_EXERCISE DATA_:
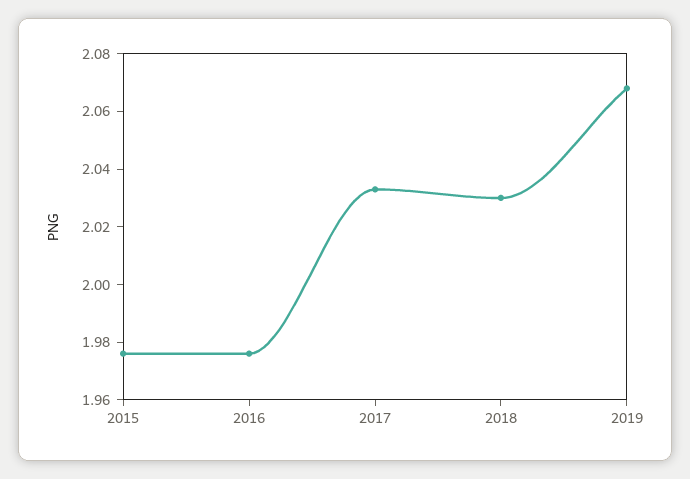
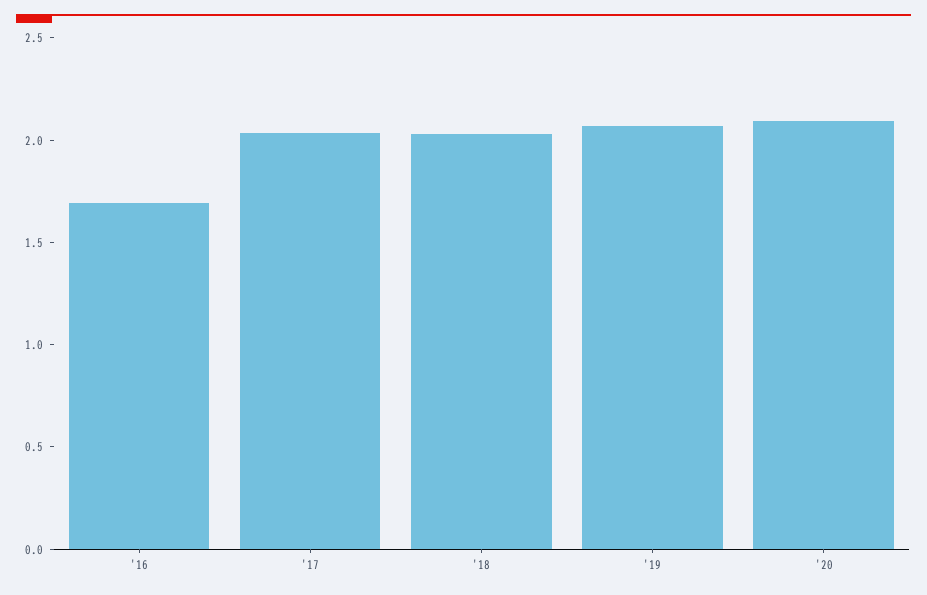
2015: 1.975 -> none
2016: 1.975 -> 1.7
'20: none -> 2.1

* * *

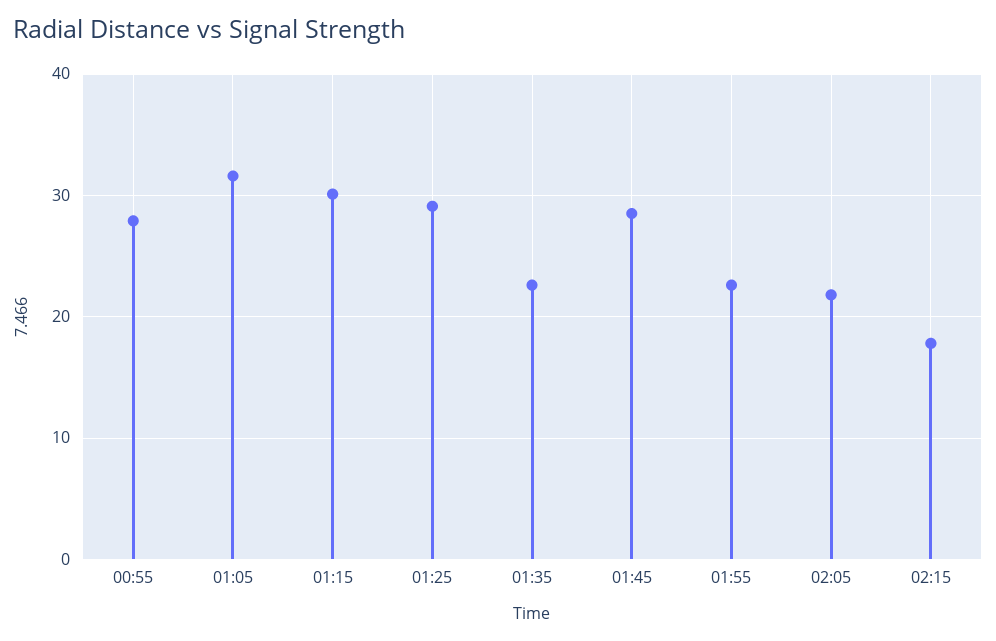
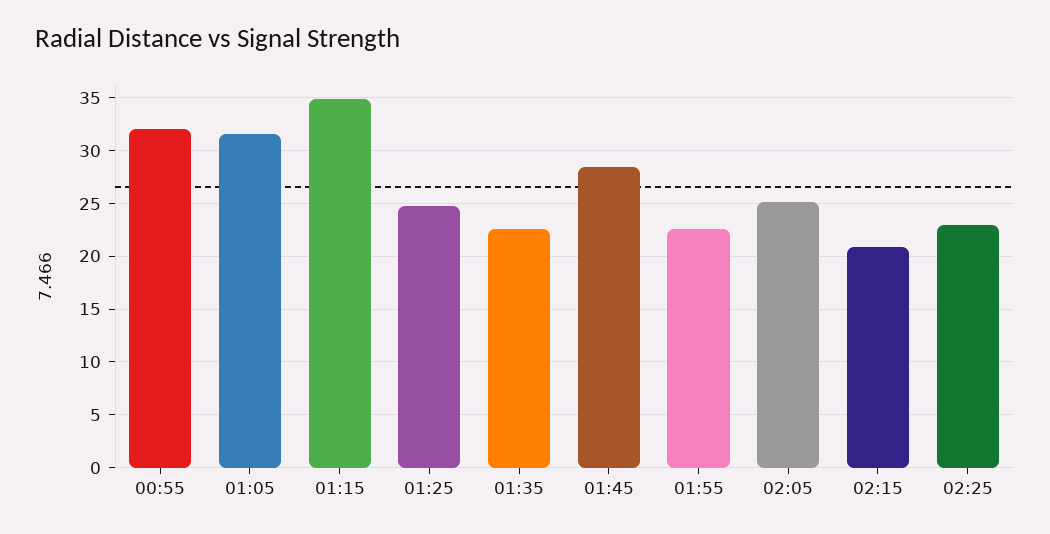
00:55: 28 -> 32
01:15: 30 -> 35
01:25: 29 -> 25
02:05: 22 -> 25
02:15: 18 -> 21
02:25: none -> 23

--

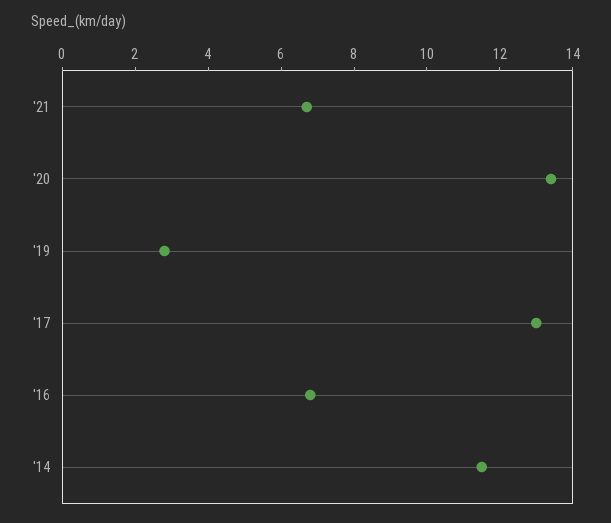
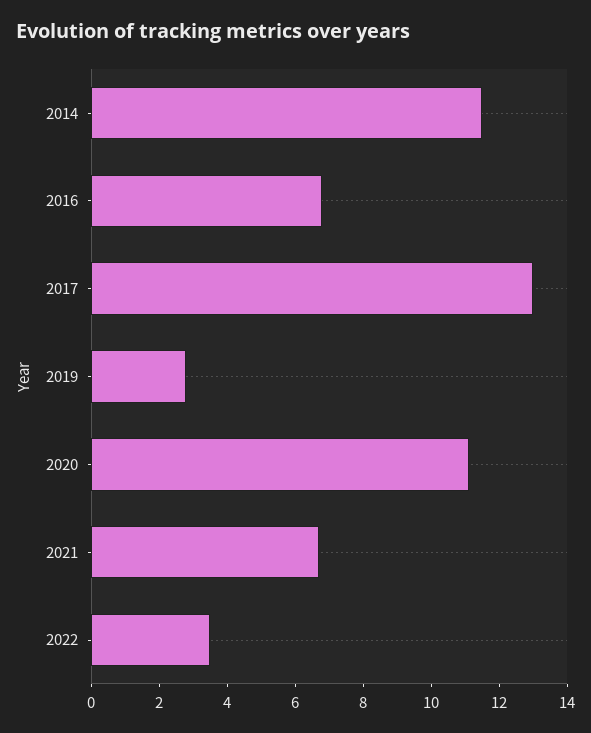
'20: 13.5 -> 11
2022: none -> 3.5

_TASK ITEM_: I'd like the lines above from the one with "01:15: 30 -> 35" up to and including the one with "02:25: none -> 23" copied exactly, with no other lines.

_FINISHED EXERCISE_:
01:15: 30 -> 35
01:25: 29 -> 25
02:05: 22 -> 25
02:15: 18 -> 21
02:25: none -> 23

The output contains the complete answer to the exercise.